Skip to main content

let's stop telling eachother how busy we are...

... because it hurts.

Sadar nggak sih, kalau jaman sekarang ini semua orang kayaknya terlalu sibuk bahkan untuk meluangkan waktu untuk teman, keluarga dan orang tercinta? Seberapa sering obrolan diawali dengan "ke mana aja?" atau "sibuk terus?" dan kita tampaknya menikmati dan bahkan bangga dengan menjadi sibuk. Padahal sibuk belum tentu sama dengan produktif.

Seringkali kita (atau saya aja sih) pulang terlambat menemui anak-anak atau tidak menjemput mereka di sekolah dengan alasan lembur (walaupun memang lembur). Kita menunda-nunda liburan impian atau mengerjakan suatu proyek sidegig dengan alasan nggak ada waktu. Nggak memasak masakan favorit karena sudah terlalu capek akibat seharian sibuk. Bahkan untuk kencan dengan pasangan aja sering nggak sempat dengan alasan apa lagi kalau bukan sibuk.

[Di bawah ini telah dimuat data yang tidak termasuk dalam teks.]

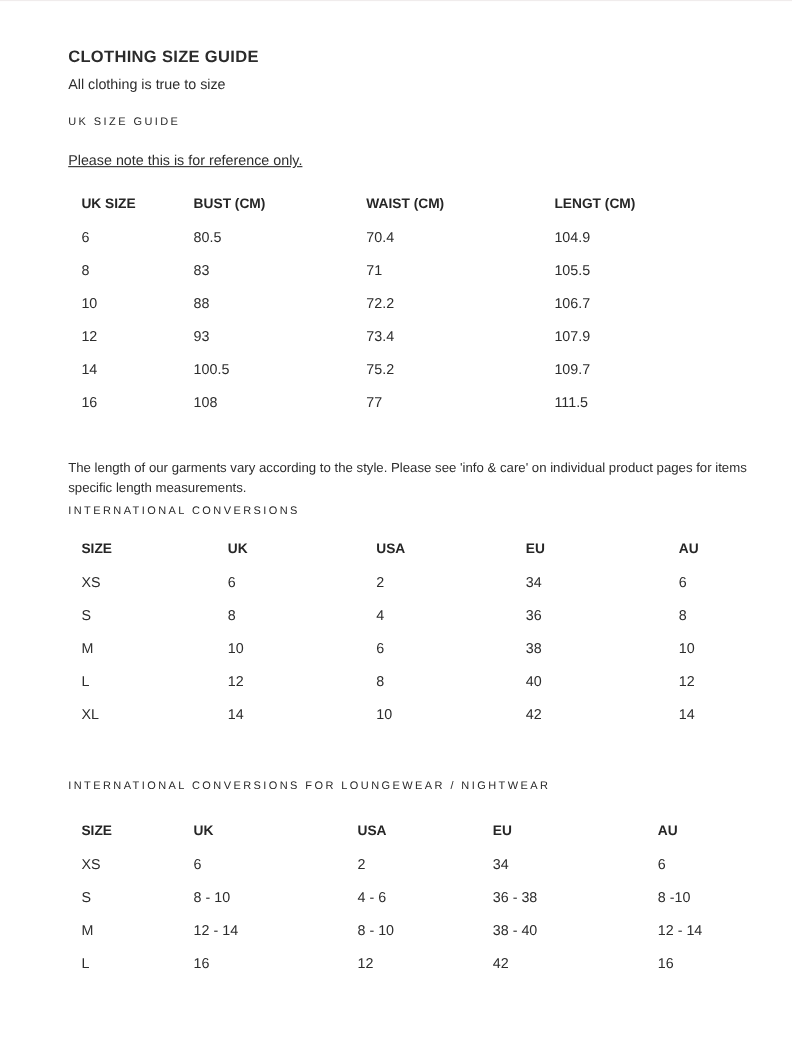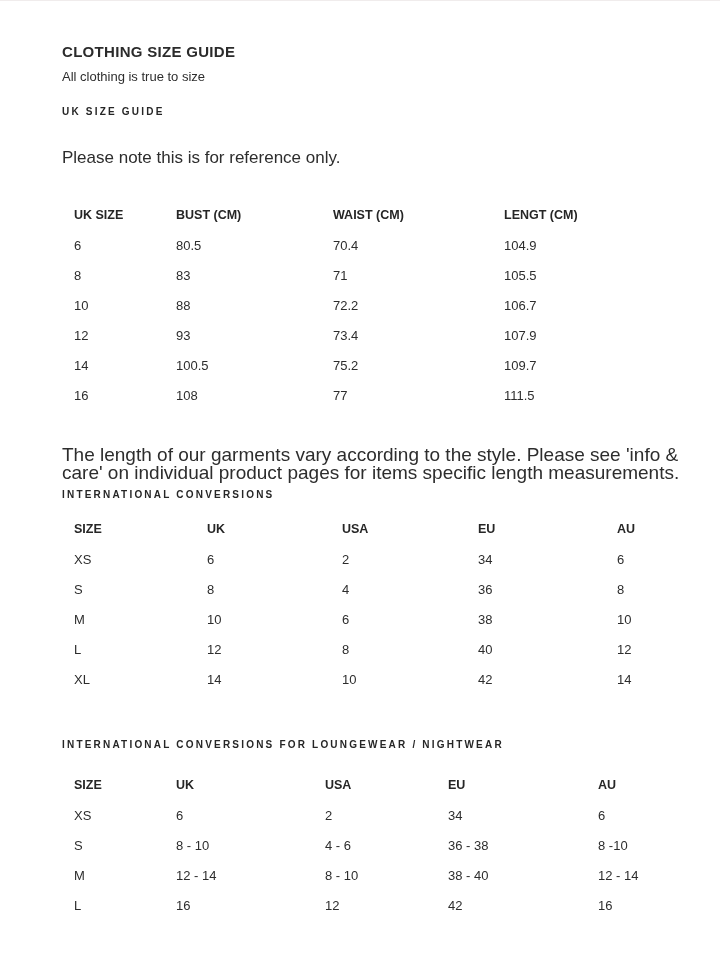"UK SIZE GUIDE" .section-heading { font-weight: 700 -> 400 }
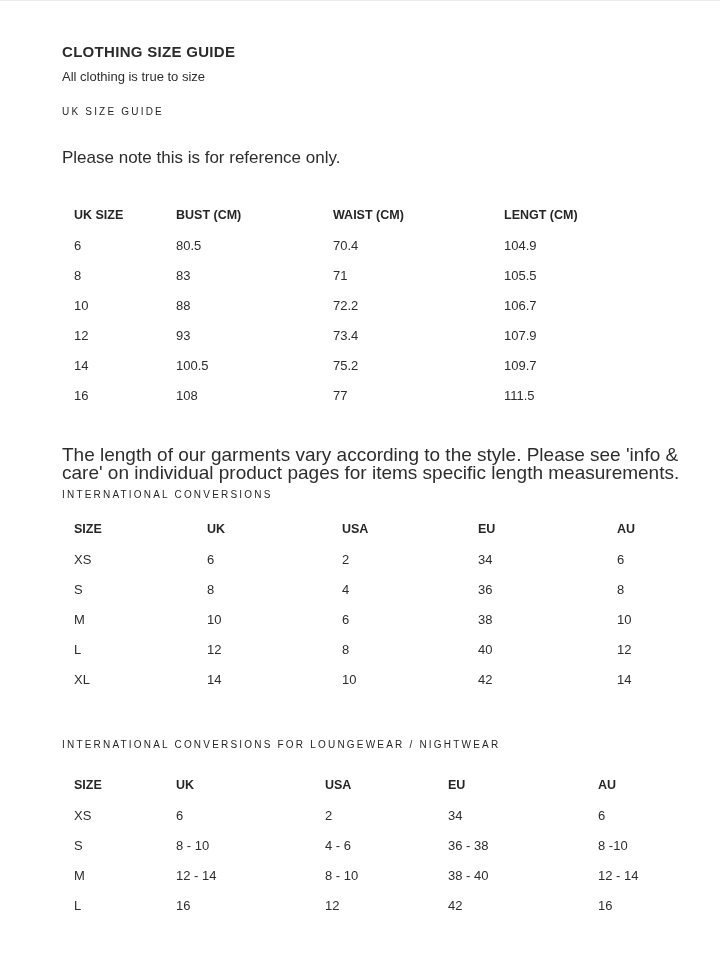"Please note this is for" .note { font-size: 17px -> 13px; margin: 30px 0 0 0 -> 18px 0 0 0; text-decoration: none -> underline }
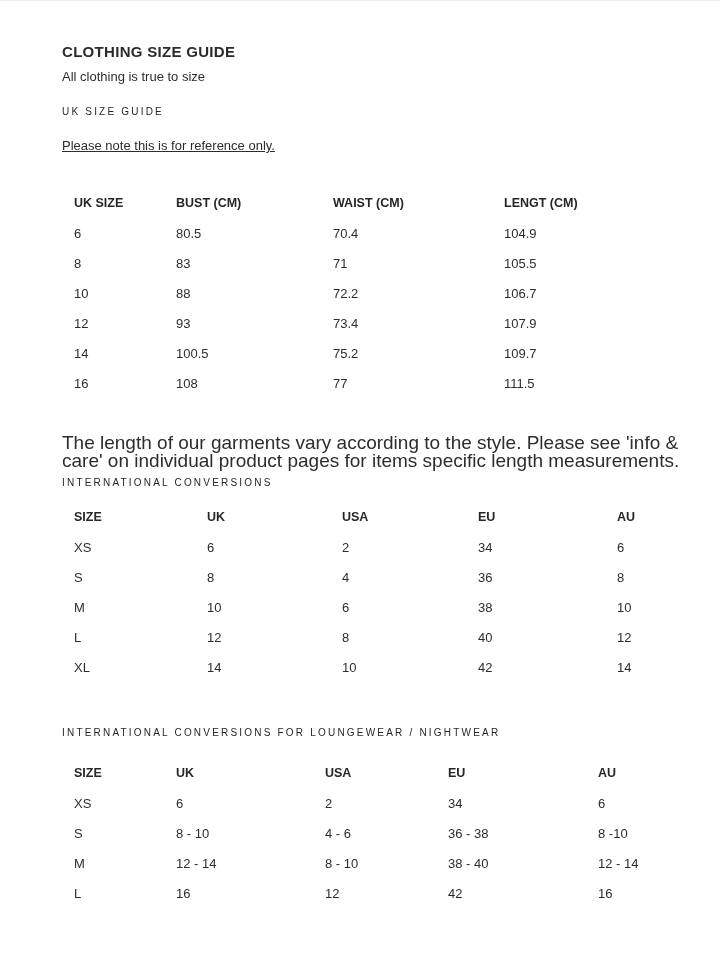"UK SIZE" #uk-size-table { margin-top: 33px -> 15px }
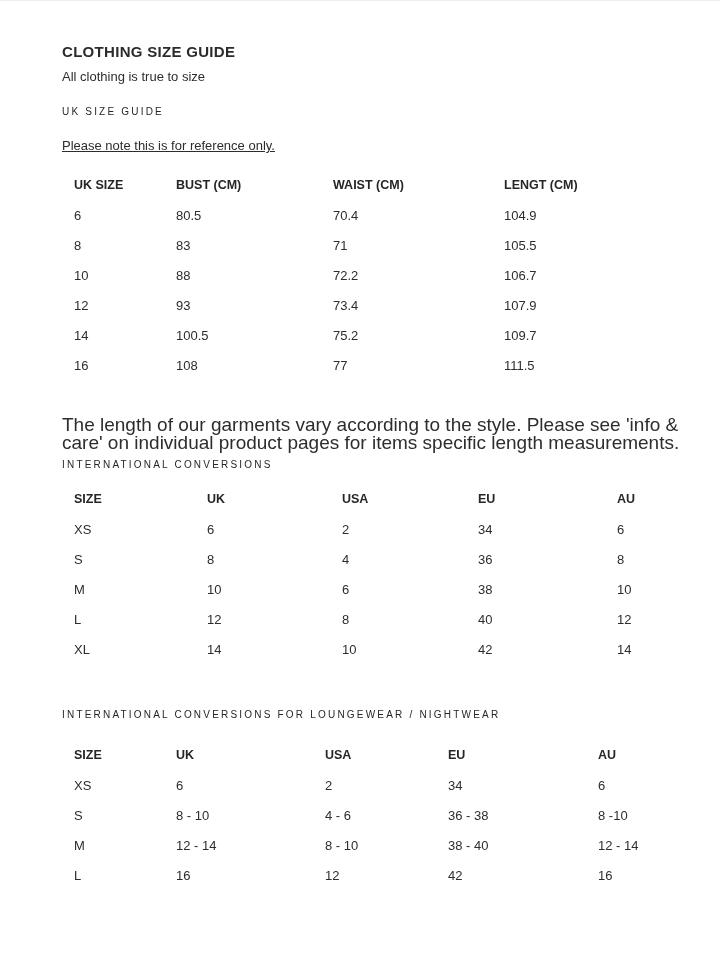"The length of our garments" .length-note { font-size: 19px -> 12px }
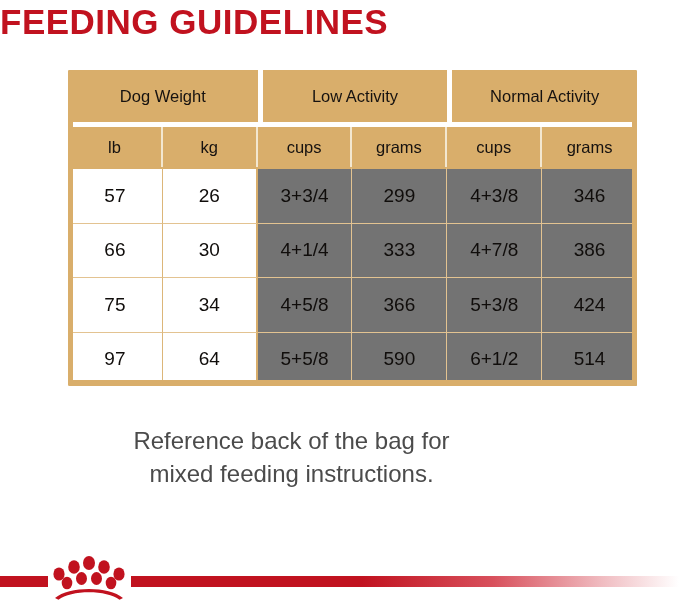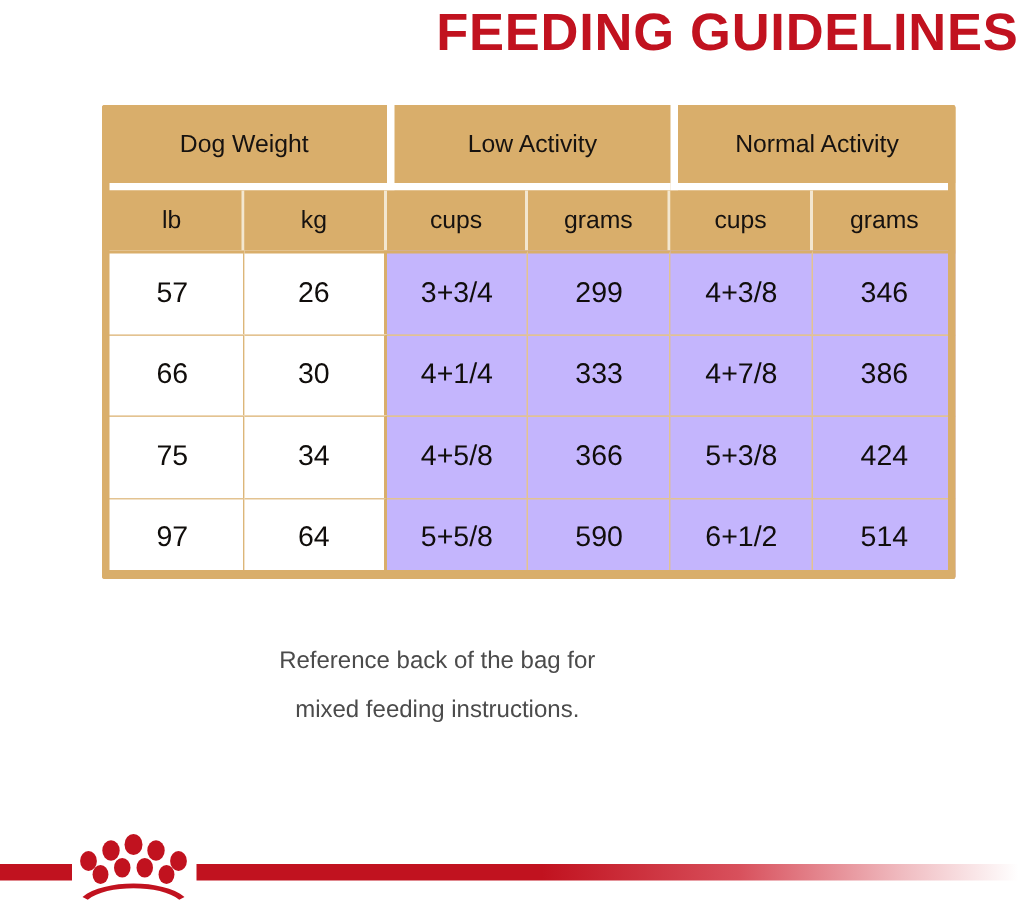"FEEDING GUIDELINES" .title { text-align: right -> left }
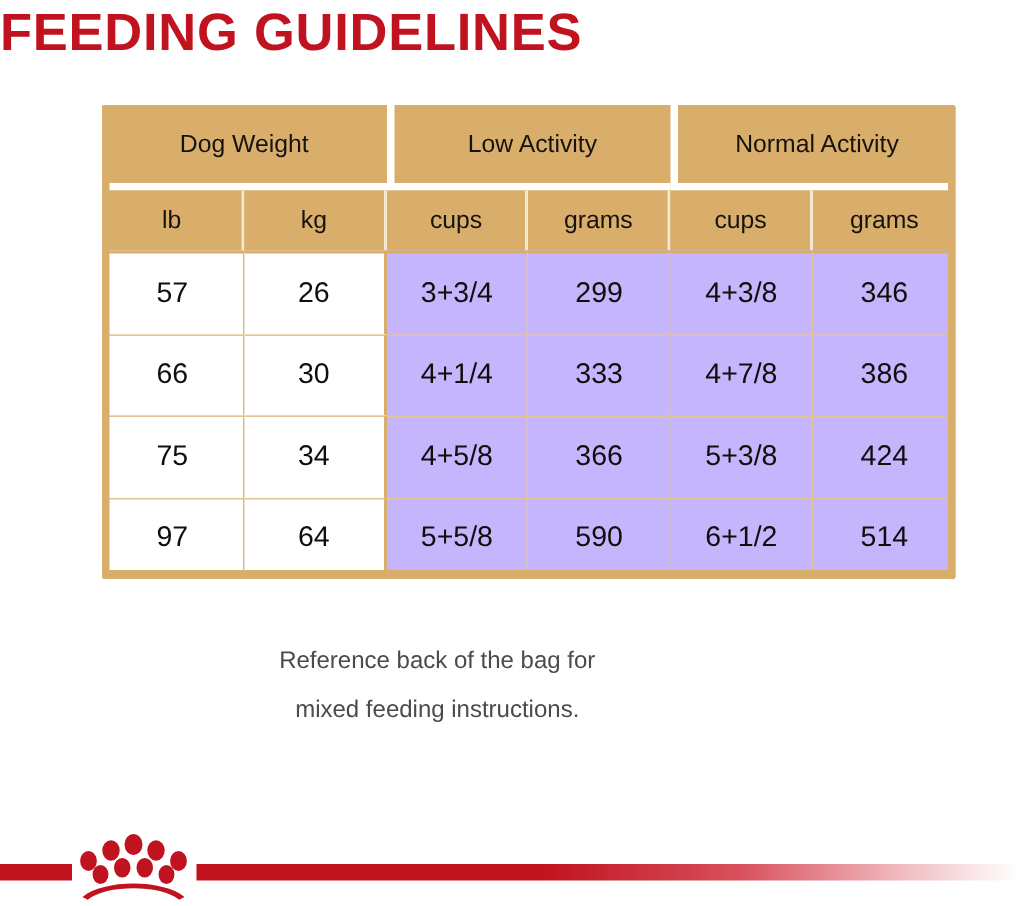"3+3/4" .dat { background: #c4b5fd -> #737373 }
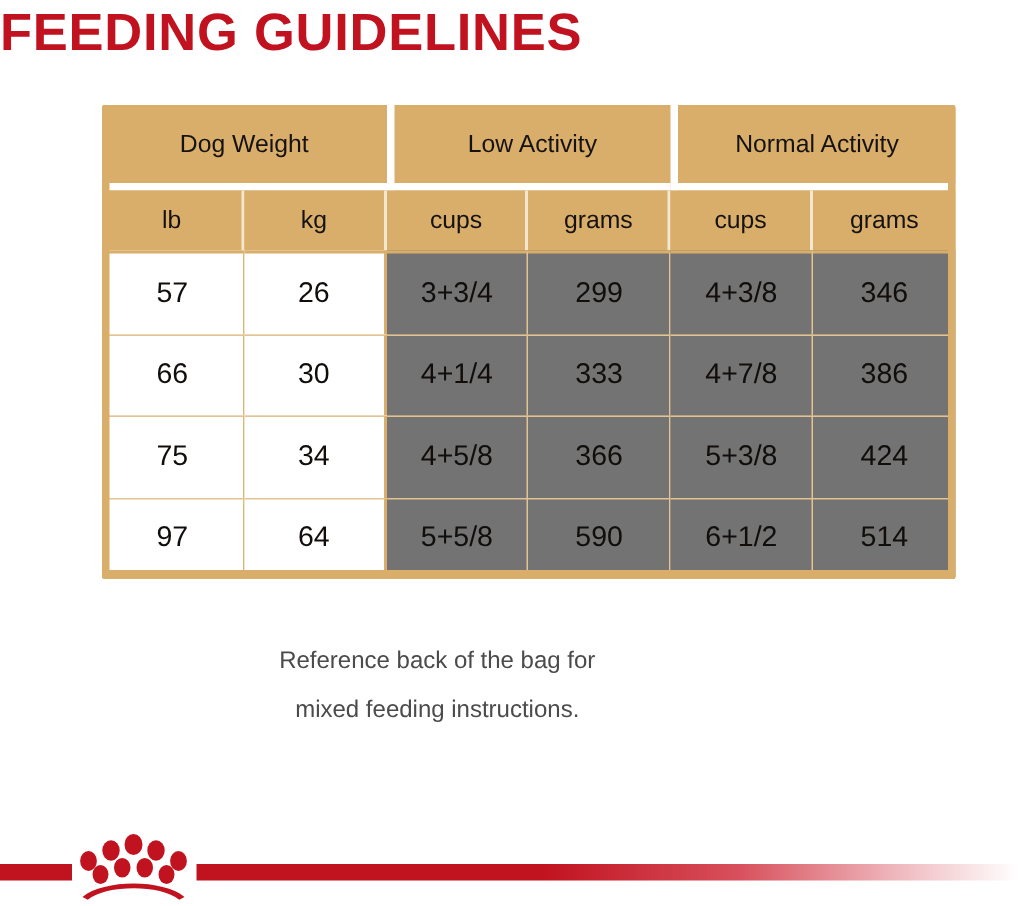"Reference back of the bag" .note { font-size: 16px -> 24px }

Pun saat bersama orang tercinta, kita harus sering-sering menengok ponsel, membalas pesan singkat atau email, bahkan mengangkat panggilan yang konon katanya penting dan urgen. Saat bersama anak-anak kita masih melirik-lirik ponsel khawatir ada yang menghubungi. Apalagi saat bersama teman yang lama tidak ketemu, kadang yang kita lakukan hanya berfoto bersama, mengunggah di media sosial, lalu cipika-cipiki berpisah dengan alasan sibuk.

Tapi jujur saja, kenapa sih kita harus selalu sibuk?

Bukankah nanti di akhir hari, yang menjadikan hari ini manis adalah karena kita sempat minum teh santai sambil memandangi anak-anak belajar naik sepeda di halaman rumah? Yang membuat hari ini terasa spesial adalah karena kita menikmati sepotong pie susu buatan sendiri, sambil meneriaki anak-anak yang membuat dapur berantakan. Bercerita dengan pasangan tentang apa saja dan siapa saja, tanpa memandangi layar ponsel atau harus menerima telepon. Menghabiskan seharian di pantai, atau piknik di taman, atau berdiam bersama di rumah, karena kita bisa, karena kita tidak terlalu sibuk untuk meluangkan waktu demi hal terpenting.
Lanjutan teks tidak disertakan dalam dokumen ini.